*AIM OF THE EXERCISE*
For this exercise, print the records below verbatim.

*RECORD SET*
###
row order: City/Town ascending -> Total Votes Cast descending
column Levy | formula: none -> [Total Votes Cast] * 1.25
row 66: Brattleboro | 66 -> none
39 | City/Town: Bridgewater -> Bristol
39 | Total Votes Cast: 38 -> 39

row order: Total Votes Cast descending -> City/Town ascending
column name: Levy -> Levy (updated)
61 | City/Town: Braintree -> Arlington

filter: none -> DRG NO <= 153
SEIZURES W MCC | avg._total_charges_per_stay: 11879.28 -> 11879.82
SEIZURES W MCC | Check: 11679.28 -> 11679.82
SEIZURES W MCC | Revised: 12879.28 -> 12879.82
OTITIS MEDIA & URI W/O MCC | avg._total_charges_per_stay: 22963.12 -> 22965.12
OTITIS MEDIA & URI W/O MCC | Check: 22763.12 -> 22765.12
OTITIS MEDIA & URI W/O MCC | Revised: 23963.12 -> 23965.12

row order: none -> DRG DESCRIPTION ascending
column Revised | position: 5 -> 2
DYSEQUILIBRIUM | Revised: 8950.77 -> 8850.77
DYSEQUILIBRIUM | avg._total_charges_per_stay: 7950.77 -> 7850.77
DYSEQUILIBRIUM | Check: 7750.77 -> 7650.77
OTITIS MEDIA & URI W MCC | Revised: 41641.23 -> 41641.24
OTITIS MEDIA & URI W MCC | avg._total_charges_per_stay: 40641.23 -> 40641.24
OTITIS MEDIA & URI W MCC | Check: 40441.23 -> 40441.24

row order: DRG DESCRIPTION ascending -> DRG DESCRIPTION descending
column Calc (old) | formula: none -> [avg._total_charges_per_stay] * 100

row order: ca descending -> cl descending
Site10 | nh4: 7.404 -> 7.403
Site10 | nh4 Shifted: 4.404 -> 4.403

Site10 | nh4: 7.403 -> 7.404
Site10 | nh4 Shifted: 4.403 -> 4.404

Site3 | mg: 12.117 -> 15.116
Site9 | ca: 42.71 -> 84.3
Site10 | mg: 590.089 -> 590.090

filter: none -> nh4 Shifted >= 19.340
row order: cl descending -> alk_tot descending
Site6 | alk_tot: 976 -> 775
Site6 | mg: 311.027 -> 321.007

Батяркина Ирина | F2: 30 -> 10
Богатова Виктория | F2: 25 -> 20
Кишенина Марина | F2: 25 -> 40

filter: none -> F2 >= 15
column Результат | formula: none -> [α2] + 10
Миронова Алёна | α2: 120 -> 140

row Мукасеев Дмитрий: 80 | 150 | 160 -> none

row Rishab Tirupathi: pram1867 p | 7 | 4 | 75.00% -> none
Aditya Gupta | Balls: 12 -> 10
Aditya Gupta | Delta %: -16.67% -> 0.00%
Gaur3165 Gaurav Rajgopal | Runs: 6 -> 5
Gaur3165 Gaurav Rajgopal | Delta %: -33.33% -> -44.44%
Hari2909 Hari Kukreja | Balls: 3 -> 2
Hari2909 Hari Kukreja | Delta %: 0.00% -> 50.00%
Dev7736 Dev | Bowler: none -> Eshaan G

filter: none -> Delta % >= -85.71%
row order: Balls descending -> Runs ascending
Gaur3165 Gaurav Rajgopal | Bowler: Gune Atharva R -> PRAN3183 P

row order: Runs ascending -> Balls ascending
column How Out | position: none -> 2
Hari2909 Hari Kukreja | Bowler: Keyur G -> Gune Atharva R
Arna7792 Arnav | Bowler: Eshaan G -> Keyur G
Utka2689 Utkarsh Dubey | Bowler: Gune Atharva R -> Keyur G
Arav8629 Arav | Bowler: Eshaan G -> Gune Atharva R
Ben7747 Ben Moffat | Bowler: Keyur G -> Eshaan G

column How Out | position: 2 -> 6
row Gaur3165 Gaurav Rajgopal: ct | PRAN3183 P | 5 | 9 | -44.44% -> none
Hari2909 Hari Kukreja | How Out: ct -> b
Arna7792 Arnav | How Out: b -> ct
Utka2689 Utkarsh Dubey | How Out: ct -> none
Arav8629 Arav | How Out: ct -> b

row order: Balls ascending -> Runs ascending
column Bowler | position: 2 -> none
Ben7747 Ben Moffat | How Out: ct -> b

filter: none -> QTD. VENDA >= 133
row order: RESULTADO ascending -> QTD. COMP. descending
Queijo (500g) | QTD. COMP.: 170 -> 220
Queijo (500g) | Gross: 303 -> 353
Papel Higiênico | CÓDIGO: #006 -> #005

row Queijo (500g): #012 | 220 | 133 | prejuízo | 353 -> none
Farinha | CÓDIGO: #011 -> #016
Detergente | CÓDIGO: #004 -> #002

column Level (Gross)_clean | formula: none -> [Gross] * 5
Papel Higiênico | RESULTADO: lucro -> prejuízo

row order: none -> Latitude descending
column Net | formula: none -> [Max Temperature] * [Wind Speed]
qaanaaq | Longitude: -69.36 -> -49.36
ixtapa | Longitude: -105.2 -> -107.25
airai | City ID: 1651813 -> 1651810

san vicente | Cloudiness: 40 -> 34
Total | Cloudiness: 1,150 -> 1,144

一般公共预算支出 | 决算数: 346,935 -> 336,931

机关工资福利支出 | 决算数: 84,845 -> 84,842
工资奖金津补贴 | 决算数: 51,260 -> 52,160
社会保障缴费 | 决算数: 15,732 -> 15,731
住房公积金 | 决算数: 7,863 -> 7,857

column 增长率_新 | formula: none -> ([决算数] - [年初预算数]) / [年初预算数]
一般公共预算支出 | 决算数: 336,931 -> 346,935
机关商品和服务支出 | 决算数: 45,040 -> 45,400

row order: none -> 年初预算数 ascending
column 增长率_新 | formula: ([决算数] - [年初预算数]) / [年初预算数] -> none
###
*SOLUTION FOR THIS PROBLEM*
row order: City/Town ascending -> Total Votes Cast descending
column Levy | formula: none -> [Total Votes Cast] * 1.25
row 66: Brattleboro | 66 -> none
39 | City/Town: Bridgewater -> Bristol
39 | Total Votes Cast: 38 -> 39

row order: Total Votes Cast descending -> City/Town ascending
column name: Levy -> Levy (updated)
61 | City/Town: Braintree -> Arlington

filter: none -> DRG NO <= 153
SEIZURES W MCC | avg._total_charges_per_stay: 11879.28 -> 11879.82
SEIZURES W MCC | Check: 11679.28 -> 11679.82
SEIZURES W MCC | Revised: 12879.28 -> 12879.82
OTITIS MEDIA & URI W/O MCC | avg._total_charges_per_stay: 22963.12 -> 22965.12
OTITIS MEDIA & URI W/O MCC | Check: 22763.12 -> 22765.12
OTITIS MEDIA & URI W/O MCC | Revised: 23963.12 -> 23965.12

row order: none -> DRG DESCRIPTION ascending
column Revised | position: 5 -> 2
DYSEQUILIBRIUM | Revised: 8950.77 -> 8850.77
DYSEQUILIBRIUM | avg._total_charges_per_stay: 7950.77 -> 7850.77
DYSEQUILIBRIUM | Check: 7750.77 -> 7650.77
OTITIS MEDIA & URI W MCC | Revised: 41641.23 -> 41641.24
OTITIS MEDIA & URI W MCC | avg._total_charges_per_stay: 40641.23 -> 40641.24
OTITIS MEDIA & URI W MCC | Check: 40441.23 -> 40441.24

row order: DRG DESCRIPTION ascending -> DRG DESCRIPTION descending
column Calc (old) | formula: none -> [avg._total_charges_per_stay] * 100

row order: ca descending -> cl descending
Site10 | nh4: 7.404 -> 7.403
Site10 | nh4 Shifted: 4.404 -> 4.403

Site10 | nh4: 7.403 -> 7.404
Site10 | nh4 Shifted: 4.403 -> 4.404

Site3 | mg: 12.117 -> 15.116
Site9 | ca: 42.71 -> 84.3
Site10 | mg: 590.089 -> 590.090

filter: none -> nh4 Shifted >= 19.340
row order: cl descending -> alk_tot descending
Site6 | alk_tot: 976 -> 775
Site6 | mg: 311.027 -> 321.007

Батяркина Ирина | F2: 30 -> 10
Богатова Виктория | F2: 25 -> 20
Кишенина Марина | F2: 25 -> 40

filter: none -> F2 >= 15
column Результат | formula: none -> [α2] + 10
Миронова Алёна | α2: 120 -> 140

row Мукасеев Дмитрий: 80 | 150 | 160 -> none

row Rishab Tirupathi: pram1867 p | 7 | 4 | 75.00% -> none
Aditya Gupta | Balls: 12 -> 10
Aditya Gupta | Delta %: -16.67% -> 0.00%
Gaur3165 Gaurav Rajgopal | Runs: 6 -> 5
Gaur3165 Gaurav Rajgopal | Delta %: -33.33% -> -44.44%
Hari2909 Hari Kukreja | Balls: 3 -> 2
Hari2909 Hari Kukreja | Delta %: 0.00% -> 50.00%
Dev7736 Dev | Bowler: none -> Eshaan G

filter: none -> Delta % >= -85.71%
row order: Balls descending -> Runs ascending
Gaur3165 Gaurav Rajgopal | Bowler: Gune Atharva R -> PRAN3183 P

row order: Runs ascending -> Balls ascending
column How Out | position: none -> 2
Hari2909 Hari Kukreja | Bowler: Keyur G -> Gune Atharva R
Arna7792 Arnav | Bowler: Eshaan G -> Keyur G
Utka2689 Utkarsh Dubey | Bowler: Gune Atharva R -> Keyur G
Arav8629 Arav | Bowler: Eshaan G -> Gune Atharva R
Ben7747 Ben Moffat | Bowler: Keyur G -> Eshaan G

column How Out | position: 2 -> 6
row Gaur3165 Gaurav Rajgopal: ct | PRAN3183 P | 5 | 9 | -44.44% -> none
Hari2909 Hari Kukreja | How Out: ct -> b
Arna7792 Arnav | How Out: b -> ct
Utka2689 Utkarsh Dubey | How Out: ct -> none
Arav8629 Arav | How Out: ct -> b

row order: Balls ascending -> Runs ascending
column Bowler | position: 2 -> none
Ben7747 Ben Moffat | How Out: ct -> b

filter: none -> QTD. VENDA >= 133
row order: RESULTADO ascending -> QTD. COMP. descending
Queijo (500g) | QTD. COMP.: 170 -> 220
Queijo (500g) | Gross: 303 -> 353
Papel Higiênico | CÓDIGO: #006 -> #005

row Queijo (500g): #012 | 220 | 133 | prejuízo | 353 -> none
Farinha | CÓDIGO: #011 -> #016
Detergente | CÓDIGO: #004 -> #002

column Level (Gross)_clean | formula: none -> [Gross] * 5
Papel Higiênico | RESULTADO: lucro -> prejuízo

row order: none -> Latitude descending
column Net | formula: none -> [Max Temperature] * [Wind Speed]
qaanaaq | Longitude: -69.36 -> -49.36
ixtapa | Longitude: -105.2 -> -107.25
airai | City ID: 1651813 -> 1651810

san vicente | Cloudiness: 40 -> 34
Total | Cloudiness: 1,150 -> 1,144

一般公共预算支出 | 决算数: 346,935 -> 336,931

机关工资福利支出 | 决算数: 84,845 -> 84,842
工资奖金津补贴 | 决算数: 51,260 -> 52,160
社会保障缴费 | 决算数: 15,732 -> 15,731
住房公积金 | 决算数: 7,863 -> 7,857

column 增长率_新 | formula: none -> ([决算数] - [年初预算数]) / [年初预算数]
一般公共预算支出 | 决算数: 336,931 -> 346,935
机关商品和服务支出 | 决算数: 45,040 -> 45,400

row order: none -> 年初预算数 ascending
column 增长率_新 | formula: ([决算数] - [年初预算数]) / [年初预算数] -> none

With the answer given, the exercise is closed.